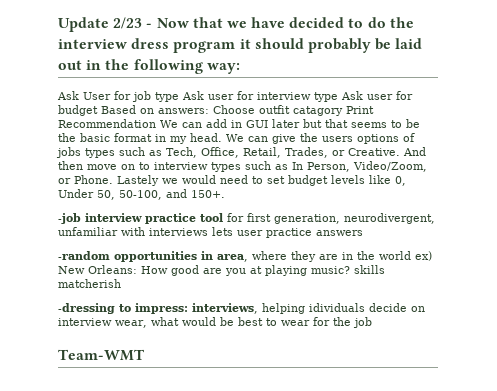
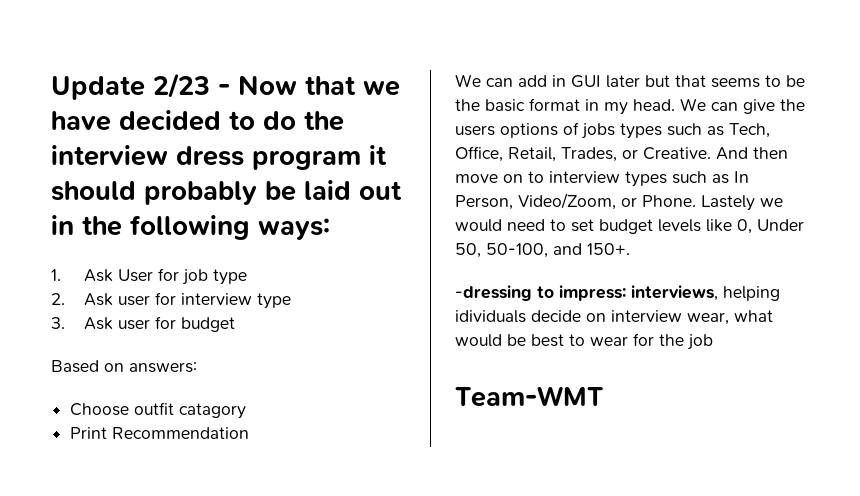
- Update 2/23 - Now that we have decided to do the interview dress program it should probably be laid out in the following way:
- Ask User for job type Ask user for interview type Ask user for budget Based on answers: Choose outfit catagory Print Recommendation We can add in GUI later but that seems to be the basic format in my head.
+ Update 2/23 - Now that we have decided to do the interview dress program it should probably be laid out in the following ways:
+ 1. Ask User for job type
+ 2. Ask user for interview type
+ 3. Ask user for budget
+ Based on answers:
+ Choose outfit catagory
+ Print Recommendation
+ We can add in GUI later but that seems to be the basic format in my head.
- -job interview practice tool for first generation, neurodivergent, unfamiliar with interviews lets user practice answers
- -random opportunities in area, where they are in the world ex) New Orleans: How good are you at playing music? skills matcherish

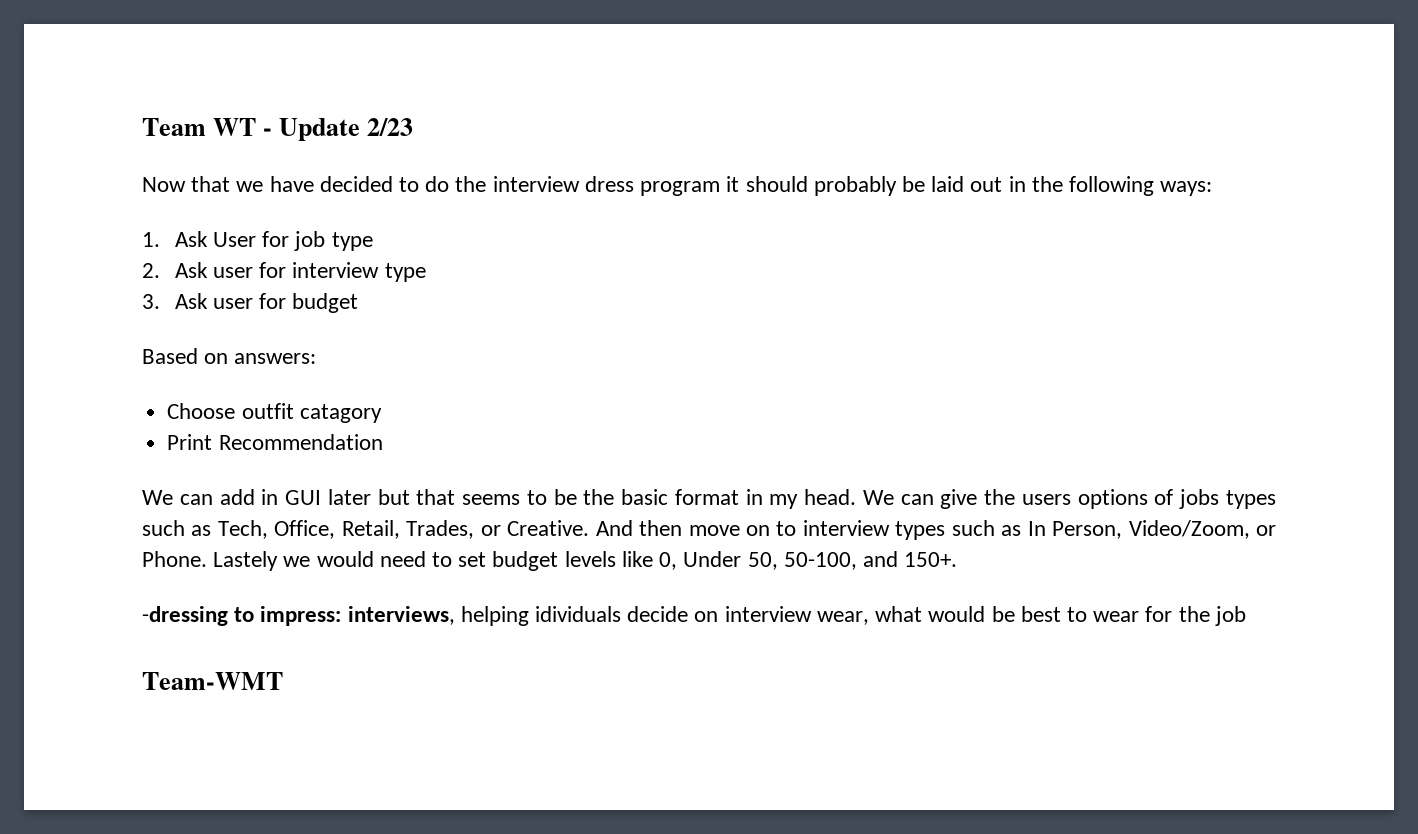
- Update 2/23 - Now that we have decided to do the interview dress program it should probably be laid out in the following ways:
+ Team WT - Update 2/23
+ Now that we have decided to do the interview dress program it should probably be laid out in the following ways:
* * *
From the line that contains "3. Ask user for budget" to the last line of the records above, copy each line exactly, both ends included, and leave the pictures out.

Result of the exercise
+ 3. Ask user for budget
+ Based on answers:
+ Choose outfit catagory
+ Print Recommendation
+ We can add in GUI later but that seems to be the basic format in my head.
- -job interview practice tool for first generation, neurodivergent, unfamiliar with interviews lets user practice answers
- -random opportunities in area, where they are in the world ex) New Orleans: How good are you at playing music? skills matcherish

- Update 2/23 - Now that we have decided to do the interview dress program it should probably be laid out in the following ways:
+ Team WT - Update 2/23
+ Now that we have decided to do the interview dress program it should probably be laid out in the following ways:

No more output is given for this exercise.